A reforma tributária recém-nascida e o caminho para a justiça de gênero

JOTA.Info 2023-12-24

A reforma tributária nasceu após um longo período de gestação. Um marco aguardado há décadas, é recebida como um presente de Natal, porém com sentimentos mistos. Por um lado, há aplausos das esferas governamentais e empresariais pelas recentes mudanças constitucionais; por outro, críticas técnicas e especializadas apontam para desafios significativos. Afinal, a emenda constitucional é a chave que abre portas para uma reforma verdadeira que se dará por meio da elaboração de leis complementares, das quais espera-se efetividade e máximo respeito aos princípios tributários democráticos.

No cerne desta discussão está a questão da justiça fiscal. A reforma, embora prometa simplificação e transparência, ainda deixa em aberto como abordará a regressividade tributária, um problema típico da tributação indireta e que aflige desproporcionalmente os mais vulneráveis – atingindo sobremaneira as mulheres.

Neste contexto, a abordagem em relação às questões de gênero é notável. Após muitos esforços acadêmicos para integrar o tema nas discussões tributárias no Brasil, pela primeira vez, a igualdade de gênero é incorporada como marcador explícito na avaliação de benefícios fiscais: a reforma autoriza a redução de até 100% das alíquotas incidentes sobre produtos de saúde menstrual, medida que reflete uma demanda há muito negligenciada.

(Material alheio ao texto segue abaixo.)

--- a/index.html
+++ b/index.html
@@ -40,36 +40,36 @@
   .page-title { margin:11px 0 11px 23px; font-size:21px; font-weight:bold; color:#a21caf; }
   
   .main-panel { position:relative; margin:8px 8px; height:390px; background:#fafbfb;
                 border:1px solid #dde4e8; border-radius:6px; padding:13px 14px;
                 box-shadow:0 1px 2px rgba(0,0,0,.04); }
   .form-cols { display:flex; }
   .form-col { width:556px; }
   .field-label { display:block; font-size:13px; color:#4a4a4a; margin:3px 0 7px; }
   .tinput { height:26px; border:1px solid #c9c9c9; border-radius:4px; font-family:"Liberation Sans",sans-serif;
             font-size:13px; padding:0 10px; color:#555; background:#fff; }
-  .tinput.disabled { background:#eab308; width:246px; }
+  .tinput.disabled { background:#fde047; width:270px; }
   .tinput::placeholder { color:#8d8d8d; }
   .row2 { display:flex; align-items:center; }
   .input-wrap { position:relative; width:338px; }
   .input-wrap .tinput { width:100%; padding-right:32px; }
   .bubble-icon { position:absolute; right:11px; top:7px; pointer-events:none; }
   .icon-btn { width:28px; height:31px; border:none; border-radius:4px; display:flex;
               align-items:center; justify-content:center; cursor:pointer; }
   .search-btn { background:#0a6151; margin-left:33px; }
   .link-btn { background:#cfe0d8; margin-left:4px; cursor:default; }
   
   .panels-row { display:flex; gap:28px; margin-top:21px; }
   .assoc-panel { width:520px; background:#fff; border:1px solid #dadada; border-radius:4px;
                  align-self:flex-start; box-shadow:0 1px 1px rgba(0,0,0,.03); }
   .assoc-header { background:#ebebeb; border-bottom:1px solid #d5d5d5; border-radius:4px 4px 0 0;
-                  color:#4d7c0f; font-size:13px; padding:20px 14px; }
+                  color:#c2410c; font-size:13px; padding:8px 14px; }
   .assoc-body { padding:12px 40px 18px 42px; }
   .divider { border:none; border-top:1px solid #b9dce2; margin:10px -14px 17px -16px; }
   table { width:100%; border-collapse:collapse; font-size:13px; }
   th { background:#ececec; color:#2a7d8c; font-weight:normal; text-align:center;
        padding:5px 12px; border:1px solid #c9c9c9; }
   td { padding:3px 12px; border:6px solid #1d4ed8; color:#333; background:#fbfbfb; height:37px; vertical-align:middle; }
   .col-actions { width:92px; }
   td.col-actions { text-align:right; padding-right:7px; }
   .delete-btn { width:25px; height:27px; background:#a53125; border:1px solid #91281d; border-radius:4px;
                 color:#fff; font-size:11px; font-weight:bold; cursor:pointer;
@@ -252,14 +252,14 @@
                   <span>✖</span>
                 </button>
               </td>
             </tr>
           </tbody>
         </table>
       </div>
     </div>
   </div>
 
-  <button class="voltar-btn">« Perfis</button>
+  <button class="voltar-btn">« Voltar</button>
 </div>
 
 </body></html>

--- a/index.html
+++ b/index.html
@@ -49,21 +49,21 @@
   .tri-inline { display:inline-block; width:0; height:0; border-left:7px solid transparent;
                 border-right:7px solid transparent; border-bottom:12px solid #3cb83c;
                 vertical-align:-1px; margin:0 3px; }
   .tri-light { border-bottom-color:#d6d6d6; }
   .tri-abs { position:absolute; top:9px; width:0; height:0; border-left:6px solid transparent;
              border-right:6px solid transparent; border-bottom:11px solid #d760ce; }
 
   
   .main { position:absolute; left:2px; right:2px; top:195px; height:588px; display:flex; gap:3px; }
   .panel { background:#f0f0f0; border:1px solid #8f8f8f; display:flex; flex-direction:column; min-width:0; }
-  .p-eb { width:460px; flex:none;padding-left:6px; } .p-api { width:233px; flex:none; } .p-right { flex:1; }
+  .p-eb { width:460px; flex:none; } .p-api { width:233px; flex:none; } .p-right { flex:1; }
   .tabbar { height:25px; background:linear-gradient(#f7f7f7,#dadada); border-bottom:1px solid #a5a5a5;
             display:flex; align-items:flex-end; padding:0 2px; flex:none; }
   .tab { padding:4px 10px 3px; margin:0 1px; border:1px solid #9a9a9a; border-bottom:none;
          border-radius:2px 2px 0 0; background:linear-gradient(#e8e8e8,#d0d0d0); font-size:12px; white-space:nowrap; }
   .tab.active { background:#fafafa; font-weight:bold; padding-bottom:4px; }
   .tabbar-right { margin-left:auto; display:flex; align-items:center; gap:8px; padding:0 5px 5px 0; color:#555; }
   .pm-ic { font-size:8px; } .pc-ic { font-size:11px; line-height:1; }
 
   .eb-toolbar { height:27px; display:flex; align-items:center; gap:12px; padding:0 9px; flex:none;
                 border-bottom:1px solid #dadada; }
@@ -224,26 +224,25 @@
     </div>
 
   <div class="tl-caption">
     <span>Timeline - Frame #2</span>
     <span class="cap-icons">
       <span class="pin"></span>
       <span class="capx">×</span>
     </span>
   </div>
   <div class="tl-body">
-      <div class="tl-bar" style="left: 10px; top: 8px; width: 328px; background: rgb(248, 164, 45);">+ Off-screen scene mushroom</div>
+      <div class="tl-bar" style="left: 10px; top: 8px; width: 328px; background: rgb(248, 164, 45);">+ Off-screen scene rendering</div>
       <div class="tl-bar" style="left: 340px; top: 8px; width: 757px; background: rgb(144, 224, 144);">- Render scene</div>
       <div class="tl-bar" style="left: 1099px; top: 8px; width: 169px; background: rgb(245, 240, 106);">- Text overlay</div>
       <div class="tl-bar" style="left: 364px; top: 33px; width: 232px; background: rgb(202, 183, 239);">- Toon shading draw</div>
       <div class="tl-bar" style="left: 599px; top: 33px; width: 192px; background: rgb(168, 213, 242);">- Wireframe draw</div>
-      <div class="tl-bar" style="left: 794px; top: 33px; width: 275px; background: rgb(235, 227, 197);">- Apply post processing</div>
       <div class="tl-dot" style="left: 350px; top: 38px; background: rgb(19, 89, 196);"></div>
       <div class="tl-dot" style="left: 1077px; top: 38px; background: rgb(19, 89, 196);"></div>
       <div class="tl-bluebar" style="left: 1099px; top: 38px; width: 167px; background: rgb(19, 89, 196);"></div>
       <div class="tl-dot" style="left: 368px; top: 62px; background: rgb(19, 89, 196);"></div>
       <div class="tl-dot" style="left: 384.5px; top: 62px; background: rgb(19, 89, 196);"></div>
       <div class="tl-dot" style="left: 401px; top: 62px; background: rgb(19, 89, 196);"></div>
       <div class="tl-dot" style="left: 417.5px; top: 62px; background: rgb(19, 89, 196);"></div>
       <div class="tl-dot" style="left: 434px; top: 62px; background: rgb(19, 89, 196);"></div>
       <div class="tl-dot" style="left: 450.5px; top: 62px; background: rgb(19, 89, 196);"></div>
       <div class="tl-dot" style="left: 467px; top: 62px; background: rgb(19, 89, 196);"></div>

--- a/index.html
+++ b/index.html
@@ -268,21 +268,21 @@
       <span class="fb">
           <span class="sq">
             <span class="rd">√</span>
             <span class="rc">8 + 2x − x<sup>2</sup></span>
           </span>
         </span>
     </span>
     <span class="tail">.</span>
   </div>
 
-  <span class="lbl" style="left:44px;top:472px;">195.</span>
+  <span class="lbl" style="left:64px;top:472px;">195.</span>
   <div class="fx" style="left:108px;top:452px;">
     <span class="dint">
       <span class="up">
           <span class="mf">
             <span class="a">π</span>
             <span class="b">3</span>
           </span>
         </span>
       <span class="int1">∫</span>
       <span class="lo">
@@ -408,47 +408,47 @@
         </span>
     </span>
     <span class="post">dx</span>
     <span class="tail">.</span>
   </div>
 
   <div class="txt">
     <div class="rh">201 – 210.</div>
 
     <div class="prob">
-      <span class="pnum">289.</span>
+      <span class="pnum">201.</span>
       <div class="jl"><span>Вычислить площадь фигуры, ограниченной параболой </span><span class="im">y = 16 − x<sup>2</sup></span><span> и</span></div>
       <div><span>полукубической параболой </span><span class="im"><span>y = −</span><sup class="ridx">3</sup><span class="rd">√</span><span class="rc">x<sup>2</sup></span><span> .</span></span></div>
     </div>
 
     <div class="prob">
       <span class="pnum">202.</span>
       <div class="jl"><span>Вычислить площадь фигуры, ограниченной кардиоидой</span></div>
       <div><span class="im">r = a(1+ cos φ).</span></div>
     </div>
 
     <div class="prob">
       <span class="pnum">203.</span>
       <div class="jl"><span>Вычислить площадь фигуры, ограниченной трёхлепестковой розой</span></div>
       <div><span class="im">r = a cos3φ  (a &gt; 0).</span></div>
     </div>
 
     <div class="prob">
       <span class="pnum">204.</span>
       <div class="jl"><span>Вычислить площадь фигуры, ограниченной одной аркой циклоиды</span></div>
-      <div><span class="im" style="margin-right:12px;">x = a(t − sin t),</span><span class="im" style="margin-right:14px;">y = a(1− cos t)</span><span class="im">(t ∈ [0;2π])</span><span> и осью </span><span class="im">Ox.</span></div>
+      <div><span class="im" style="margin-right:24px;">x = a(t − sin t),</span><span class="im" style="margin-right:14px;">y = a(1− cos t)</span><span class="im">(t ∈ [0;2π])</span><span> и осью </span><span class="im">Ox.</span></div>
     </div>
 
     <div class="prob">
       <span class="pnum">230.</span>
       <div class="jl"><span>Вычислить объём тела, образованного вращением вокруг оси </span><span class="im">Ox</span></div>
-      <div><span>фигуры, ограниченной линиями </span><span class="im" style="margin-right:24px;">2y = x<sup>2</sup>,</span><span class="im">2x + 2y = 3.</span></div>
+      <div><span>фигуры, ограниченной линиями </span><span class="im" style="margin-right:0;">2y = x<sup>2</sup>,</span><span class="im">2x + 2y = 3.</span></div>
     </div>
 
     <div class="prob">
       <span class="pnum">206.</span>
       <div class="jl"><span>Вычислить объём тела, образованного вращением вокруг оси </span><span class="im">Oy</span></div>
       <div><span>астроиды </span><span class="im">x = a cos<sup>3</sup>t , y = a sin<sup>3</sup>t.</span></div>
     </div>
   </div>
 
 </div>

Esta mudança simboliza um reconhecimento importante dos direitos das mulheres no campo tributário. No entanto, é fundamental garantir que tal medida se traduza em benefícios tangíveis para as consumidoras e não seja absorvida pelos varejistas, como observado em experiências internacionais, conforme destacamos em artigo anterior.

Outra novidade que atravessa as questões de gênero é a criação da Cesta Básica Nacional de Alimentos, atenuante da tributação relativa ao mínimo existencial – muito embora ainda não saibamos quais produtos serão beneficiados com prometida isenção fiscal. A medida é benéfica, mas pode ser insuficiente sem políticas complementares relacionadas aos produtos indispensáveis ao cuidado, além do cashback, que oferece suporte adicional às famílias, muitas chefiadas por mulheres – assunto ainda nebuloso que também está a cargo das surpresas do futuro, pois deverá ser modulado por lei complementar.

O Brasil não é o único a adotar o sistema de cashback. Inspirações não faltam. Na América Latina, o Uruguai, por exemplo, opera um programa de governo que oferece cashback aos consumidores cadastrados. Adicionalmente, o governo isentou completamente o IVA para faixas de baixa renda e para gastos de até 2 mil pesos uruguaios com o cartão do Banco de Previdência Social do Uruguai.

Na Bolívia, o cashback do IVA é permitido para indivíduos com renda mensal até 9 mil bolívares. O programa abrange uma ampla gama de beneficiários, incluindo trabalhadores informais, mas não é aplicado a insumos essenciais. Os elegíveis recebem a devolução diretamente em suas contas bancárias.

Ainda, no Canadá, o reembolso do IVA é feito em valores fixos, variando de acordo com a alíquota regional. Todos os cidadãos têm acesso ao benefício, com valores adicionais para casados e por cada filho menor de 19 anos.

Outra séria preocupação decorrente da reforma tributária e que afeta diretamente a vida das mulheres é a exclusão de armas e munições do imposto seletivo. Recentemente, o Brasil registrou um aumento nos casos de feminicídios, com 722 ocorrências no primeiro semestre de 2023, um aumento de 2,6% em comparação com o mesmo período de 2022. Este número é o maior registrado desde 2019 para um primeiro semestre, segundo o Fórum Brasileiro de Segurança Pública. Esses dados sugerem uma correlação preocupante entre o acesso facilitado a armas de fogo, promovido nos últimos anos, e a escalada de violência contra as mulheres.

A reforma, portanto, é apenas o início de um processo mais amplo. A elaboração das leis complementares será o campo de batalha para assegurar um sistema tributário mais justo e equitativo. Este é um momento crítico para moldar o futuro da tributação brasileira dos próximos anos.

As mudanças prometidas devem ser acompanhadas de perto para garantir que não sejam apenas simbólicas, mas efetivas e transformadoras. Como sociedade, devemos manter uma vigilância constante neste puerpério e lutar por um sistema tributário que promova verdadeiramente a igualdade de gênero e a justiça social. A reforma é um ponto de partida, não o destino. Por isso, não devemos nos contentar com avanços superficiais; buscamos uma transformação real e abrangente que promova a justiça fiscal e social para todos.